Who are we? We're a married couple who has a passion for politics and current events. That's what this site is about. If you read us, you know what we stand for.

Sunday, March 26, 2006

Stephen Hayes Explains "Camp Saddam"

As others in the blogosphere have done, Stephen Hayes has been disseminating the documents, audio files, and translated transcripts that were released March 16, 2006 regarding Saddam's Iraq. He has done it again with this latest installment on what he has found, and the seemingly neverending cavalcade of ties between Saddam and terrorism.

REPRESENTATIVE John Murtha, a Democrat from Pennsylvania, appeared on NBC's Meet the Press on Sunday, March 19, to evaluate the war in Iraq on its third anniversary. Murtha, a decorated veteran and longtime hawk, has become a leading spokesman for his party on the war. And on the show, he spoke of what "probably worries me the most" about the U.S. effort in Iraq.

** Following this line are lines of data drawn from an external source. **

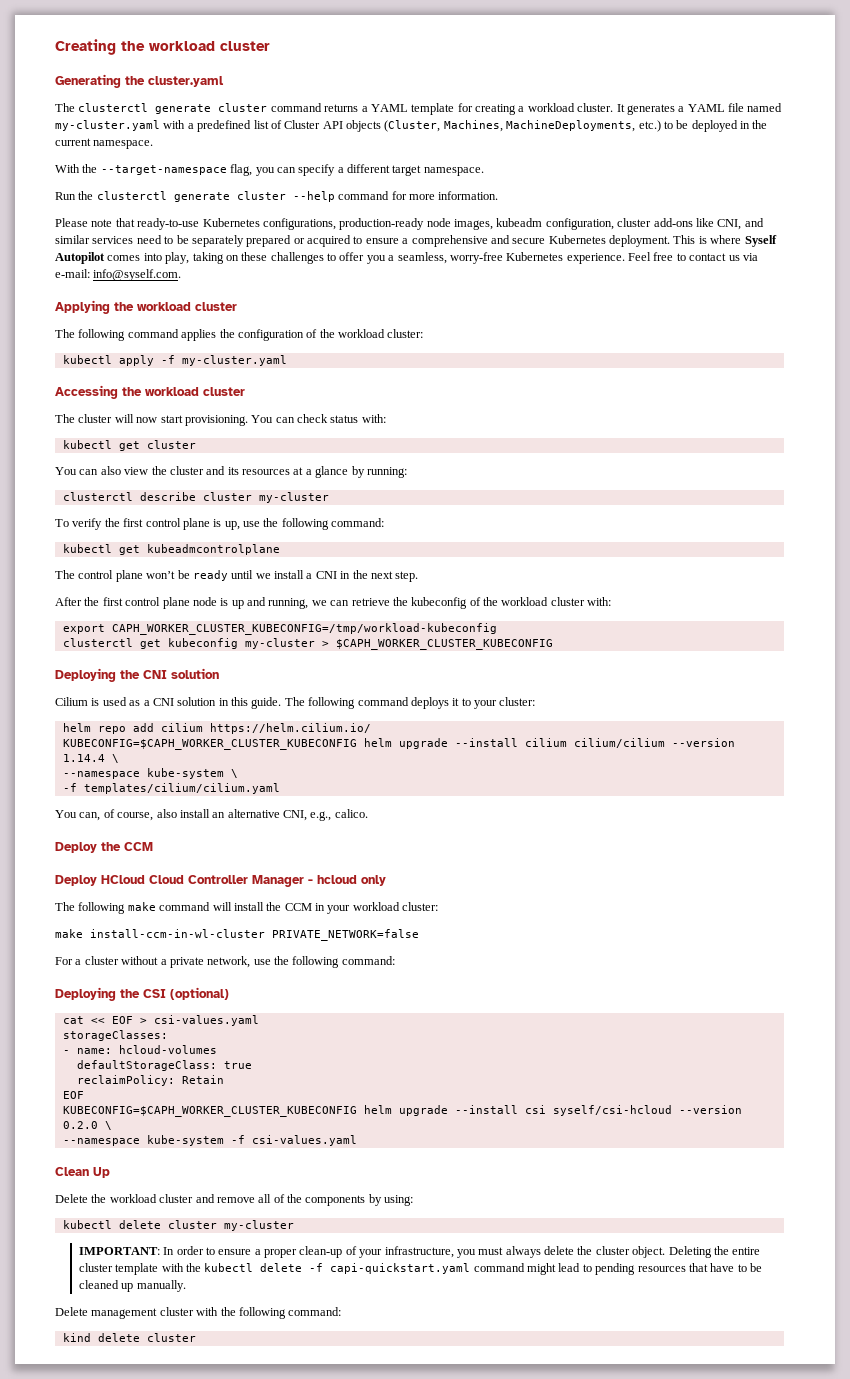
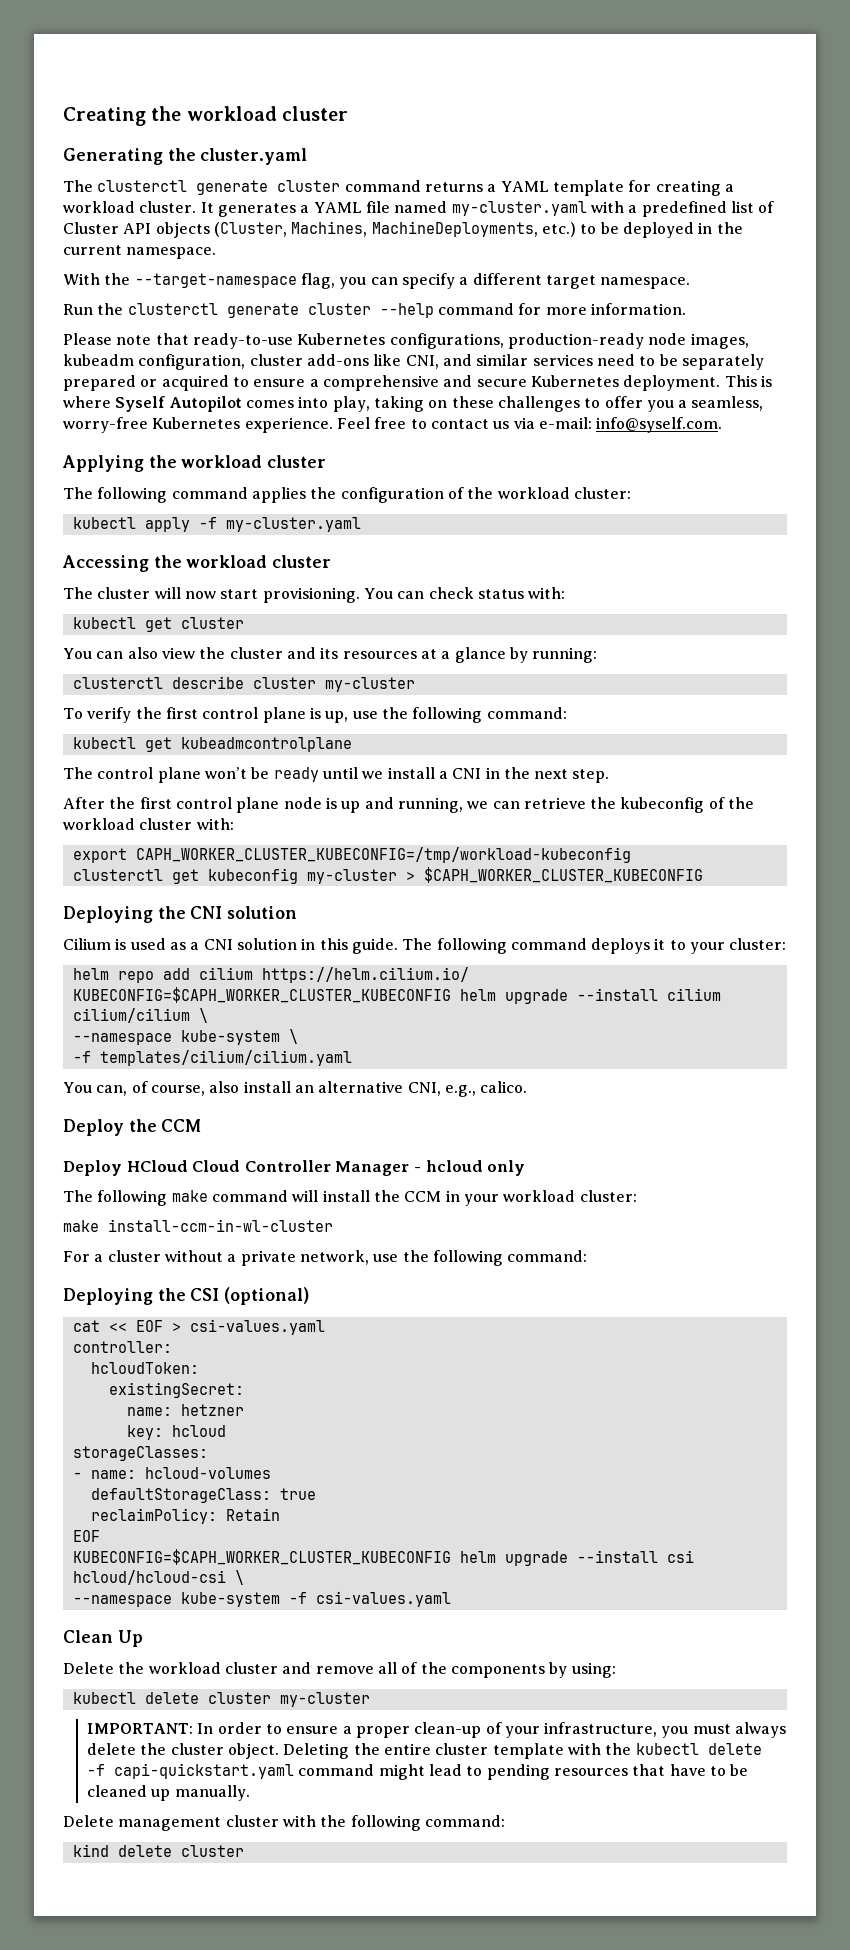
- KUBECONFIG=$CAPH_WORKER_CLUSTER_KUBECONFIG helm upgrade --install cilium cilium/cilium --version 1.14.4 \
+ KUBECONFIG=$CAPH_WORKER_CLUSTER_KUBECONFIG helm upgrade --install cilium cilium/cilium \
- make install-ccm-in-wl-cluster PRIVATE_NETWORK=false
+ make install-ccm-in-wl-cluster
+ controller:
+ hcloudToken:
+ existingSecret:
+ name: hetzner
+ key: hcloud
- KUBECONFIG=$CAPH_WORKER_CLUSTER_KUBECONFIG helm upgrade --install csi syself/csi-hcloud --version 0.2.0 \
+ KUBECONFIG=$CAPH_WORKER_CLUSTER_KUBECONFIG helm upgrade --install csi hcloud/hcloud-csi \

The war, said Murtha, is a diversion from the global war on terror.

"There was no terrorism in Iraq before we went there," said Murtha. "None. There was no connection with al Qaeda, there was no connection with, with terrorism in Iraq itself." This is now the conventional wisdom on Iraq and terrorism. It is wrong.


A new study from the Joint Forces Command in Norfolk, Virginia, paints quite a different picture. According to captured documents cited in the study and first reported in THE WEEKLY STANDARD in January, the former Iraqi regime was training non-Iraqi Arabs in terrorist techniques.


Beginning in 1994, the Fedayeen Saddam opened its own paramilitary training camps for volunteers, graduating more than 7,200 "good men racing full with courage and enthusiasm" in the first year. Beginning in 1998, these camps began hosting "Arab volunteers from Egypt, Palestine, Jordan, 'the Gulf,' and Syria." It is not clear from available evidence where all of these non-Iraqi volunteers who were "sacrificing for the cause" went to ply their newfound skills. Before the summer of 2002, most volunteers went home upon the completion of training. But these camps were humming with frenzied activity in the months immediately prior to the war. As late as January 2003, the volunteers participated in a special training event called the "Heroes Attack." This training event was designed in part to prepare regional Fedayeen Saddam commands to "obstruct the enemy from achieving his goal and to support keeping peace and stability in the province."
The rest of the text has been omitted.